No I don't. But I've used a dozen different IDEs and non-IDE editors for C++. VS, Netbeans, Eclipse, Emacs, and several others, including Notepad clone whose only IDE-like features were syntax highlighting and keeping indentation. Switching between them has always been a very fast and painless process. It's just a tool.
I can see there might be problems if you use a build system that's highly integrated with your IDE. But for most project, setting up the build system from scratch is relatively simple and fast. Definitely easier than actually changing stacks - say, going from WinForms to WPF.

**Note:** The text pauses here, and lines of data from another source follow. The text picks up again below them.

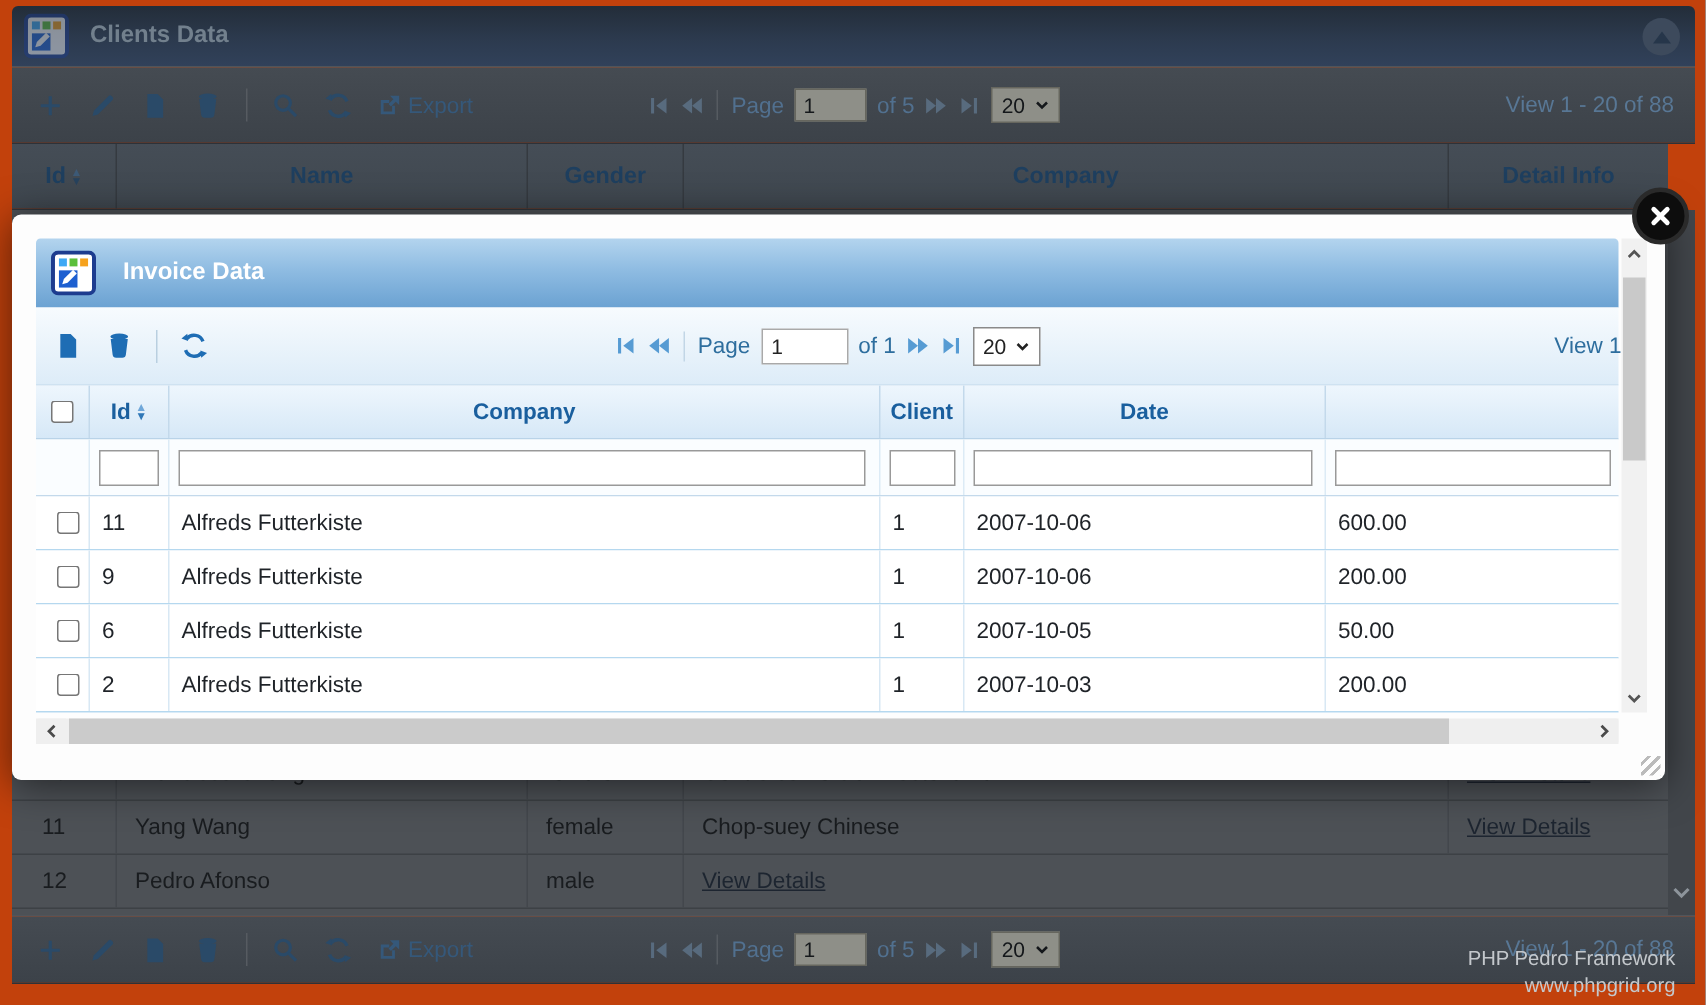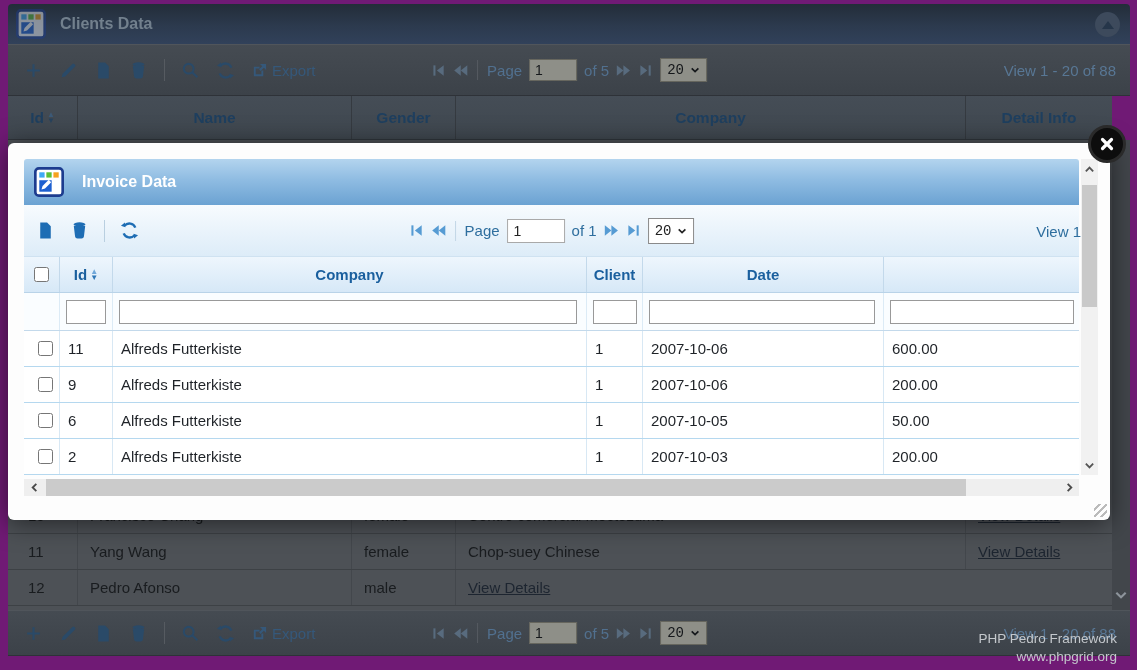--- a/index.html
+++ b/index.html
@@ -1,18 +1,18 @@
 <!DOCTYPE html>
 <html><head>
 <meta charset="utf-8">
 <style>
   * { margin:0; padding:0; box-sizing:border-box; }
   html,body { width:1137px; height:670px; }
   body { font-family:"Liberation Sans", sans-serif; background:#333436; }
-  .page { position:relative; width:1137px; height:670px; overflow:hidden; background:#701a75; }
+  .page { position:relative; width:1137px; height:670px; overflow:hidden; background:#c2410c; }
 
   
   .bg-grid { position:absolute; left:8px; top:4px; width:1122px; height:652px; }
   .bg-caption { position:absolute; left:0; top:0; width:1122px; height:40px;
     background:linear-gradient(#232d39,#2c3a4e 55%,#31415a); border-radius:4px 4px 0 0;
     display:flex; align-items:center; padding-left:8px; }
   .bg-caption .logo { width:30px; height:30px; opacity:.45; }
   .bg-caption .cap-title { margin-left:14px; color:#72808d; font-size:16px; font-weight:bold; }
   .bg-collapse { position:absolute; right:10px; top:8px; width:25px; height:25px; border-radius:50%;
     background:#3d4a5c; display:flex; align-items:center; justify-content:center; cursor:pointer; }
@@ -30,21 +30,21 @@
   .tb-export { display:flex; align-items:center; gap:4px; color:#35587a; font-size:15px; cursor:pointer; }
 
   .pager { position:absolute; left:50%; transform:translateX(-50%); display:flex; align-items:center; gap:7px; font-size:15px; }
   .bg-pager { color:#51708f; }
   .bg-pager .pgbtn svg { width:15px; height:15px; display:block; }
   .bg-pager .pgbtn { color:#586b7e; cursor:pointer; }
   .bg-pager .pg-sep { width:1px; height:20px; background:#565b61; margin:0 2px; }
   .bg-pager input { width:48px; height:22px; background:#8e8f88; border:1px solid #66665e; color:#15181b;
     font-size:14px; padding-left:5px; font-family:"Liberation Sans",sans-serif; }
   .fselect { height:24px; display:flex; align-items:center; gap:6px; padding:0 6px; border:1px solid #66665e;
-    background:#8e8f88; cursor:pointer; font-size:14px; color:#14171a;font-family:Liberation Mono, monospace; }
+    background:#8e8f88; cursor:pointer; font-size:14px; color:#14171a; }
   .fselect svg { width:10px; height:10px; }
   .bg-view { position:absolute; right:14px; top:50%; transform:translateY(-50%); color:#587795; font-size:15px; }
 
   .bg-header { position:absolute; left:0; top:92px; width:1104px; height:44px;
     background:linear-gradient(#454d56,#3f474f); border-bottom:1px solid #30353b; display:flex; }
   .bg-header .hcell { display:flex; align-items:center; justify-content:center; color:#1e3f5f;
     font-weight:bold; font-size:15.5px; border-right:1px solid #353a40; height:100%; }
   .bg-body { position:absolute; left:0; top:136px; width:1104px; height:470px; background:#4d5156; overflow:hidden; }
   .bg-row { position:absolute; left:0; width:1104px; height:36px; display:flex; border-bottom:1px solid #3d4145;
     color:#191c1f; font-size:15px; }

Am I missing something? If so, please tell me what I'm missing. What exactly makes switching from VS to VSC or vice versa so hard? And don't tell me I don't know shit about switching between them. I already know that. Tell me something I don't know, like what it is that makes switching hard.
-
@Gąska I'm not gonna bother anymore. It's the same shit with you in every other thread.
-
@WhatYouSay said in Hmmmmmmm - part 391 VS Code suspicious amounts of memory:
@marczellm said in Hmmmmmmm - part 391 VS Code suspicious amounts of memory:
@dkf said in Hmmmmmmm - part 391 VS Code suspicious amounts of memory:
@stillwater said in Hmmmmmmm - part 391 VS Code suspicious amounts of memory:
Fucking 700MB what in the everloving name of fuck is this.
You've got how much memory in a current developer machine? 8GB? 16GB? More? Why are we bitching about using less than 10% of that to be the environment that people literally do their paying work in?

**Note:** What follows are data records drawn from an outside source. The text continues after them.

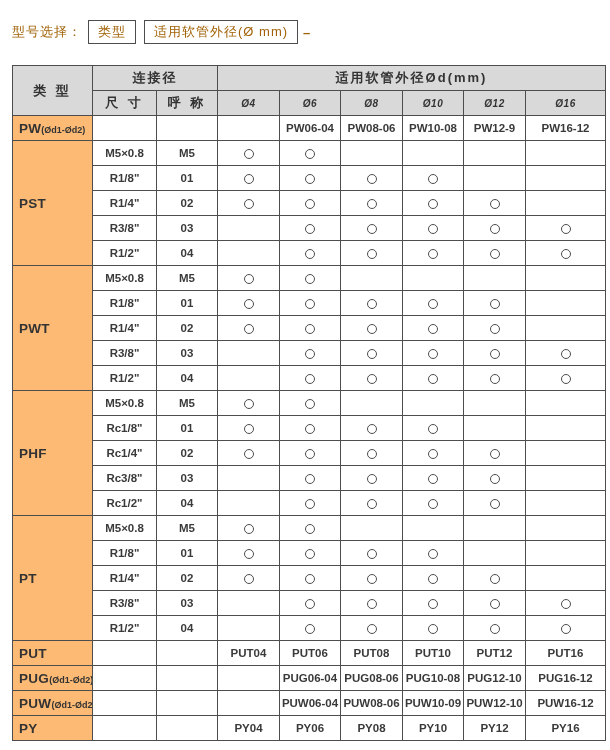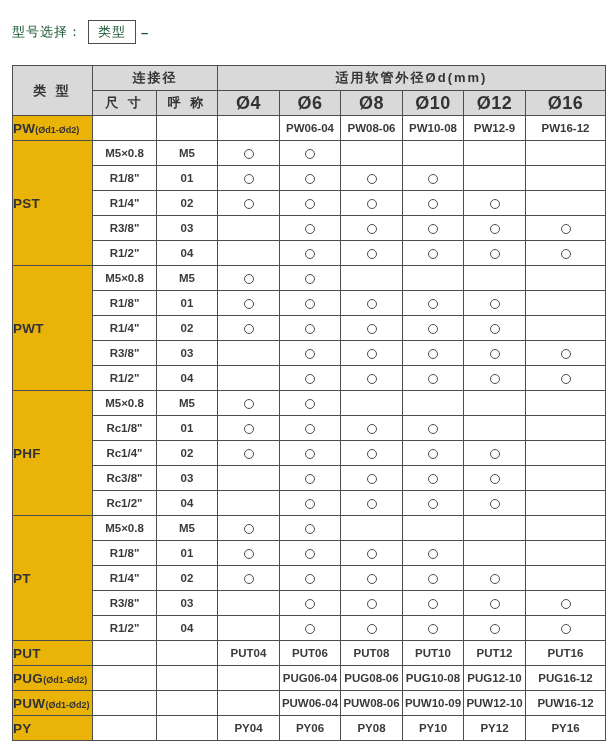--- a/index.html
+++ b/index.html
@@ -6,21 +6,21 @@
   body{
     width:610px;height:750px;box-sizing:border-box;
     font-family:"Liberation Sans","DejaVu Sans",sans-serif;
     color:#333333;
   }
   .page{padding:12px 0 0 12px;}
 
   
   .selector{
     display:flex;align-items:center;margin:8px 0 21px 0;height:24px;
-    font-size:13px;color:#14532d;
+    font-size:13px;color:#a16207;
   }
   .selector .lbl{letter-spacing:1px;margin-right:6px;}
   .selector .box{
     border:1px solid #4d4d4d;background:#fff;
     padding:3px 9px;line-height:16px;white-space:nowrap;
     letter-spacing:1px;
   }
   .selector .box + .box{margin-left:8px;}
   .selector .dash{margin:0 5px;font-weight:bold;}
 
@@ -32,43 +32,44 @@
   th,td{
     border:1px solid #4d4d4d;
     padding:0 2px;overflow:hidden;white-space:nowrap;
     height:25px;box-sizing:border-box;
     text-align:center;vertical-align:middle;
   }
   thead th{
     background:#d9d9d9;color:#333;
     font-size:13px;font-weight:bold;letter-spacing:3px;
   }
-  thead th.dia{letter-spacing:0.5px;font-size:18px;}
+  thead th.dia{letter-spacing:0.5px;font-size:10px;font-style:italic;}
   thead th.span-head{letter-spacing:2px;margin-left:37px;}
   td.group{
-    background:#eab308;text-align:left;padding-left:0;
+    background:#fdba74;text-align:left;padding-left:6px;
     font-size:13.5px;font-weight:bold;letter-spacing:0.3px;
   }
   td.group .sub{font-size:9px;font-weight:bold;letter-spacing:0;}
   td.size,td.des{font-size:11.5px;font-weight:bold;color:#3a3a3a;text-align:center;}
   td.val{font-size:11.5px;font-weight:bold;color:#3a3a3a;letter-spacing:0;padding:0;}
   .circ{
     display:inline-block;width:10px;height:10px;border-radius:50%;
     border:1.3px solid #4d4d4d;background:transparent;vertical-align:middle;
     box-sizing:border-box;
   }
 </style>
 </head>
 <body>
 
 <div class="page">
 
   <div class="selector">
     <span class="lbl">型号选择：</span>
     <span class="box">类型</span>
+    <span class="box">适用软管外径(Ø mm)</span>
     <span class="dash">–</span>
   </div>
 
   <table>
     <colgroup>
       <col style="width:80px">
         <col style="width:64px">
         <col style="width:61px">
       <col style="width:62px">
         <col style="width:61px">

Sorry but what about poor companies in poor countries, or poor freelance developers, or disadvantaged minority people, that have to stick to older machines?

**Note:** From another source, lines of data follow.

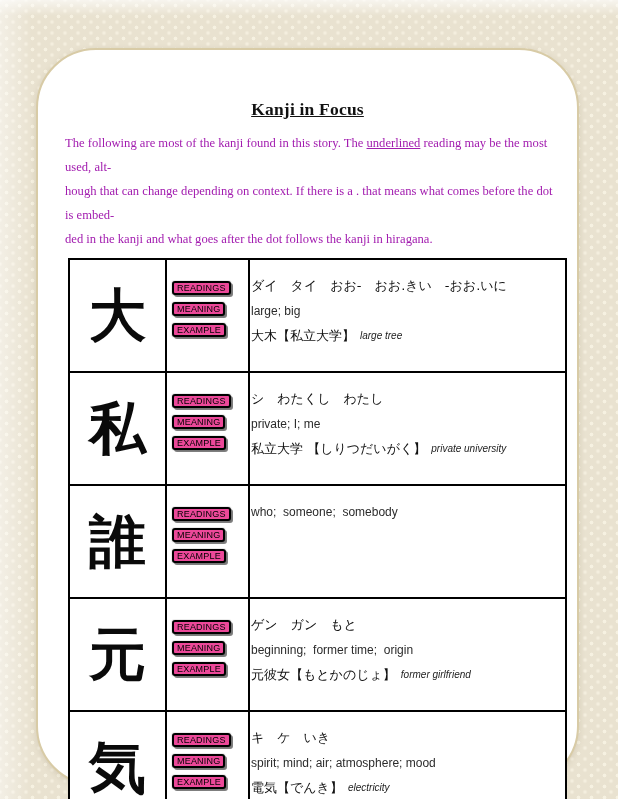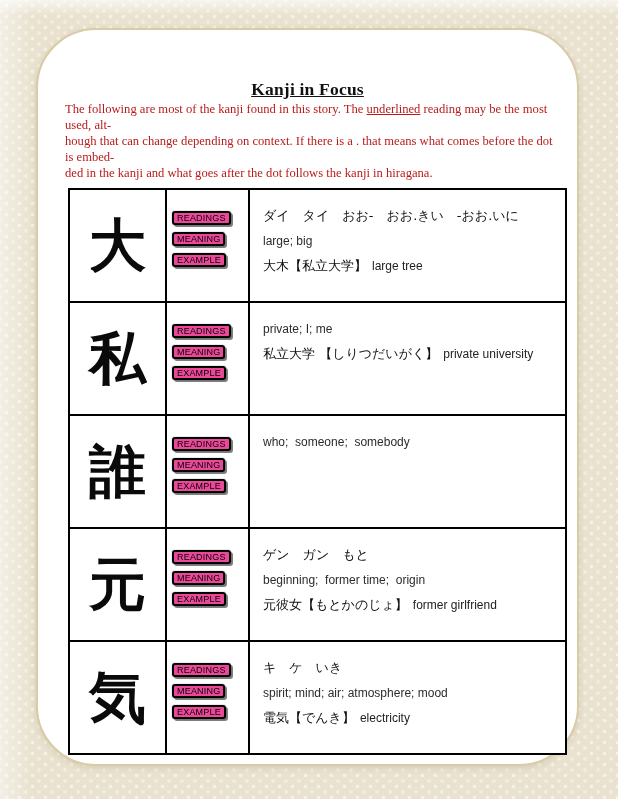--- a/index.html
+++ b/index.html
@@ -9,33 +9,33 @@
     background-image:
       linear-gradient(to bottom, rgba(255,255,255,0.65), rgba(255,255,255,0) 16px),
       linear-gradient(to right, rgba(255,255,255,0.45), rgba(255,255,255,0) 32px),
       radial-gradient(circle, #f6f1e1 1.6px, rgba(246,241,225,0) 2.2px),
       radial-gradient(circle, #f4eede 1.6px, rgba(244,238,222,0) 2.2px);
     background-size:100% 100%,100% 100%,13px 11px,13px 11px;
     background-position:0 0,0 0,0 0,6.5px 5.5px;
     font-family:"Liberation Sans", sans-serif;
   }
   .card{
-    position:absolute;left:36px;top:28px;width:543px;height:738px;
+    position:absolute;left:36px;top:48px;width:543px;height:738px;
     background:#ffffff;border:2px solid #d8cba6;border-radius:60px;
     box-sizing:border-box;box-shadow:0 2px 6px rgba(120,105,70,0.18);
     padding-top:48px;
   }
   .title{
     text-align:center;font-family:"Liberation Serif", serif;
     font-weight:bold;font-size:17.5px;color:#111;
     text-decoration:underline;letter-spacing:0.2px;height:22px;line-height:22px;
   }
   .intro{
-    margin:1px 24px 0 27px;
-    font-family:"Liberation Serif", serif;font-size:12.6px;line-height:16px;color:#b91c1c;
+    margin:11px 24px 0 27px;
+    font-family:"Liberation Serif", serif;font-size:12.6px;line-height:24px;color:#a21caf;
   }
   .intro .uline{text-decoration:underline;}
   .ktable{
     margin:7px 0 0 30px;width:495px;
     border:2px solid #000;box-sizing:content-box;background:#fff;
   }
   .krow{
     display:grid;grid-template-columns:97px 83px auto;height:111px;
   }
   .krow + .krow{border-top:2px solid #000;}
@@ -49,26 +49,26 @@
   }
   .c2{padding:21px 0 0 5px;}
   .stamp{
     display:inline-block;background:#ec4899;border:2px solid #000;border-radius:3px;
     padding:0 3px;margin-bottom:7px;
     font-family:"Liberation Sans", sans-serif;font-weight:normal;font-size:9px;
     letter-spacing:0.2px;color:#000;
     box-shadow:2px 2px 0 rgba(0,0,0,0.5), 0 0 0 1px rgba(0,0,0,0.08);
   }
   .c2 .stamp{display:table;}
-  .c3{padding:17px 8px 0 13px;}
+  .c3{padding:17px 8px 0 1px;}
   .line{height:17px;margin-bottom:8px;display:flex;align-items:center;white-space:pre-wrap;}
   .readings{font-size:13px;color:#111;font-family:"DejaVu Sans", sans-serif;}
   .meaning{font-size:12px;color:#2b2b2b;}
   .example-jp{font-size:13px;color:#111;font-family:"DejaVu Sans", sans-serif;}
-  .example-en{font-size:12px;color:#222;margin-left:5px;}
+  .example-en{font-size:10px;color:#222;margin-left:5px;font-style:italic;}
 </style>
 </head>
 <body>
 
 <div class="card">
 
   <div class="title">Kanji in Focus</div>
 
   <div class="intro">
     <div><span>The following are most of the kanji found in this story. The </span><span class="uline">underlined</span><span> reading may be the most used, alt-</span></div>
@@ -97,20 +97,21 @@
     <div class="krow">
       <div class="c1">
           <span class="kanji">私</span>
         </div>
       <div class="c2">
         <span class="stamp">READINGS</span>
         <span class="stamp">MEANING</span>
         <span class="stamp">EXAMPLE</span>
       </div>
       <div class="c3">
+        <div class="line readings">シ　わたくし　わたし</div>
         <div class="line meaning">private; I; me</div>
         <div class="line"><span class="example-jp">私立大学 【しりつだいがく】</span><span class="example-en">private university</span></div>
       </div>
     </div>
 
     <div class="krow">
       <div class="c1">
           <span class="kanji">誰</span>
         </div>
       <div class="c2">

I’m surprised we haven’t heard an outcry from the usual suspects over the fact that literally all the hippest libraries and tools are built first and foremost for Mac users and Linux users. After all, that is exclusionary to PoC and Transfolk who are too oppressed to afford a fruit box and don’t have enough privilege points to understand how to run a Mint install.
The garage is that way .
-
@Gąska I use both of them myself, and I wouldn't necessarily put them as direct competitors. For anything that requires (for example) a UI or a persistent database connection/ORM, VS is your go-to. Same with anything that needs heavy profiling. VS Code is much better for light-weight, cross-platform interpreted tasks (faster start-up, faster running, direct shell access, available everywhere).
They're definitely in the same basic field but they serve different parts of the market. Just like Whole
PaycheckFoods and Walmart's Neighborhood Market are in the same market but have basically no overlap in customer draw. Market segmentation is a thing, as is different tools for different purposes.
-
@loopback0 said in Hmmmmmmm - part 391 VS Code suspicious amounts of memory:
@stillwater said in Hmmmmmmm - part 391 VS Code suspicious amounts of memory:
It is very uncommon to see people using laptops with SSDs around here. Anything that comes with an SSD but with all other things being equal costs about $120 more than the HDD version.
But it'd be considerably quicker, so in theory the $120 pays for itself in extra productivity fairly soon.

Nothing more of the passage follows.